Closed MichaelLueken closed 3 months ago
Remove ush/set_ozone_param.py (ozphys scheme in SDFs were removed in the weather model)
For more background information on this point, the stratospheric ozone physics schemes were reorganized (see https://github.com/ufs-community/ufs-weather-model/pull/1851, https://github.com/NOAA-EMC/fv3atm/pull/661, https://github.com/ufs-community/ccpp-physics/pull/75) so that the ozone physics schemes are now controlled by input.nml, where previously they were controlled by both namelist and suite definition file. So any future ozone physics changes will need to be tied to the namelist options: currently the only supported ozone suite is the NRL 2015 ozone scheme (oz_phys_2015 = .true.
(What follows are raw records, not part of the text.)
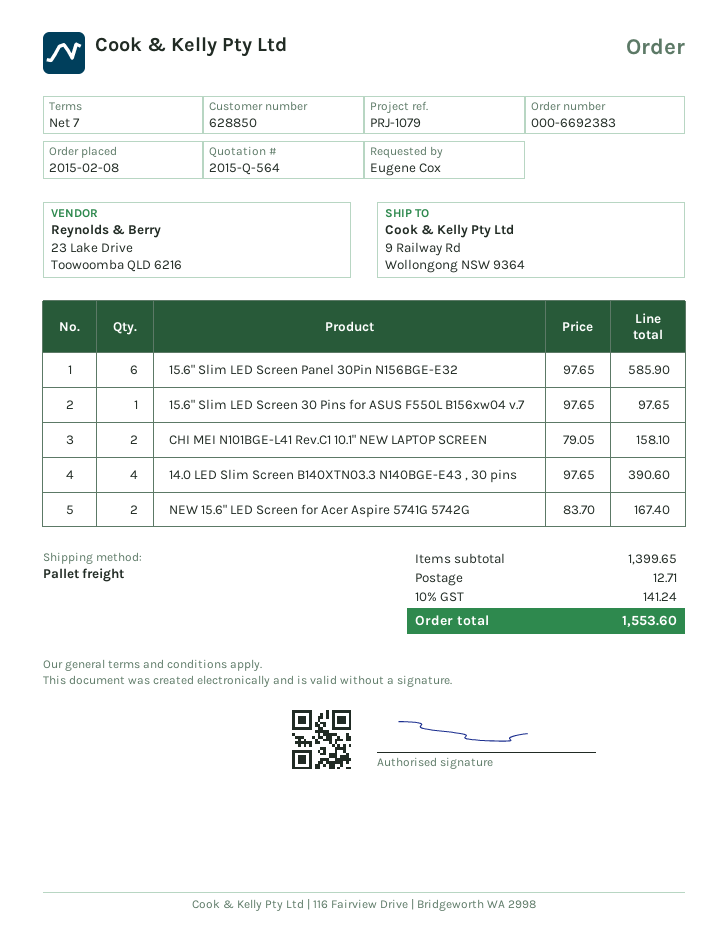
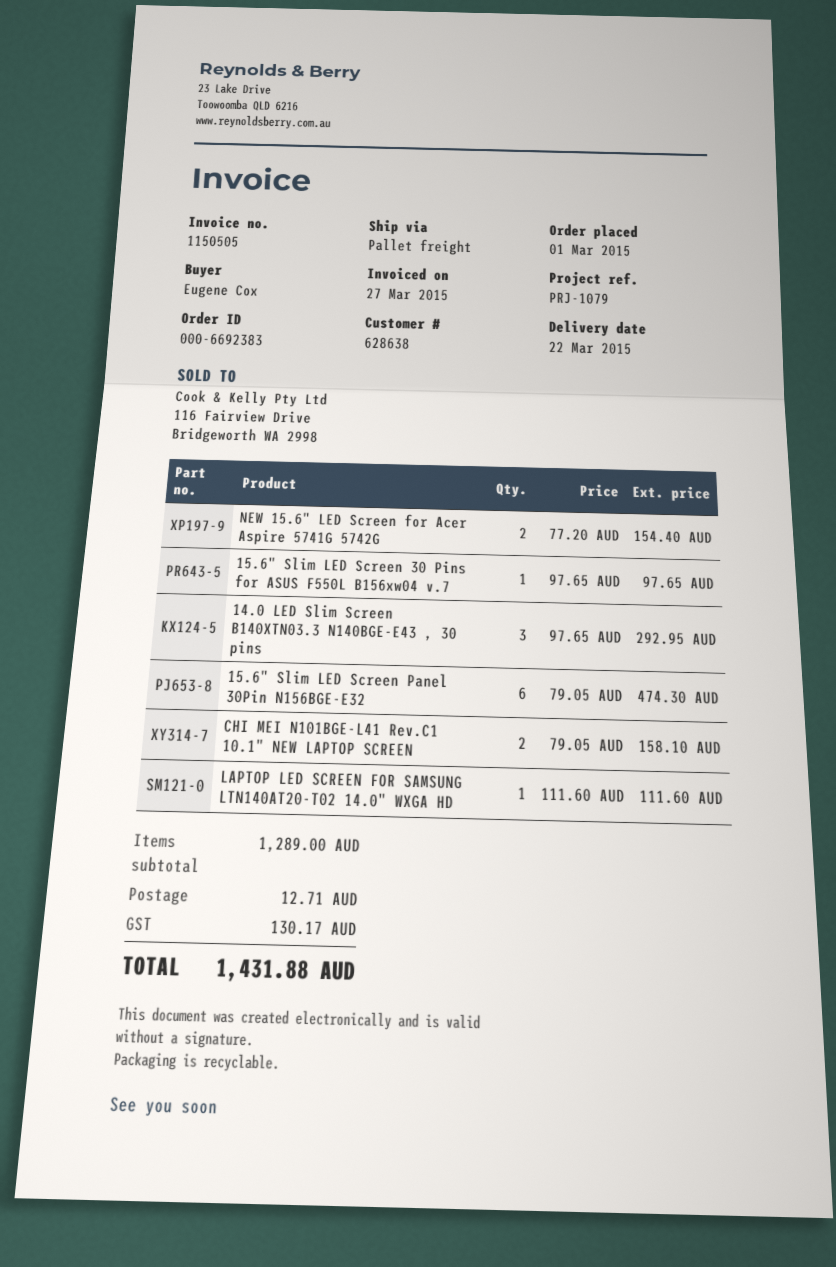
order date: 2015-02-08 -> 2015-03-01
customer number: 628850 -> 628638
15.6" Slim LED Screen Panel 30Pin N156BGE-E32: 6 x 97.65 = 585.90 -> 6 x 79.05 = 474.30
14.0 LED Slim Screen B140XTN03.3 N140BGE-E43 , 30 pins: 4 x 97.65 = 390.60 -> 3 x 97.65 = 292.95
NEW 15.6" LED Screen for Acer Aspire 5741G 5742G: 2 x 83.70 = 167.40 -> 2 x 77.20 = 154.40
LAPTOP LED SCREEN FOR SAMSUNG LTN140AT20-T02 14.0" WXGA HD: none -> 1 x 111.60 = 111.60
subtotal: 1399.65 -> 1289.00
tax: 141.24 -> 130.17
total: 1553.60 -> 1431.88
) so there's no need for any special scheme-specific logic, hence the removal of that file.
@MichaelLueken I have run into a problem on Derecho that I'm unable to solve: this occurred both in my preliminary branch and your current branch. It has to do with the installation of the srw conda packages:
error libmamba Bad conversion of Python version '3.10.12': filesystem error: temp_directory_path: No such file or directory
./Miniforge3-Linux-x86_64.sh: line 339: 109438 Segmentation fault (core dumped) CONDA_SAFETY_CHECKS=disabled CONDA_EXTRA_SAFETY_CHECKS=no CONDA_CHANNELS="conda-forge" CONDA_PKGS_DIRS="$PREFIX/pkgs" "$CONDA_EXEC" install --offline --file "$PREFIX/pkgs/env.txt" -yp "$PREFIX"
./devbuild.sh: line 228: conda/etc/profile.d/conda.sh: No such file or directory
./devbuild.sh: line 233: conda: command not found
./devbuild.sh: line 234: conda: command not found
./devbuild.sh: line 235: mamba: command not found
./devbuild.sh: line 237: conda: command not found
./devbuild.sh: line 238: mamba: command not found
I assume we'll need to enlist the help of the unified workflow team on this one? Or it could be related to the updated spack-stack build. Regardless, I'll wait to see if you can replicate the problem to make sure it's not just a problem with my environment.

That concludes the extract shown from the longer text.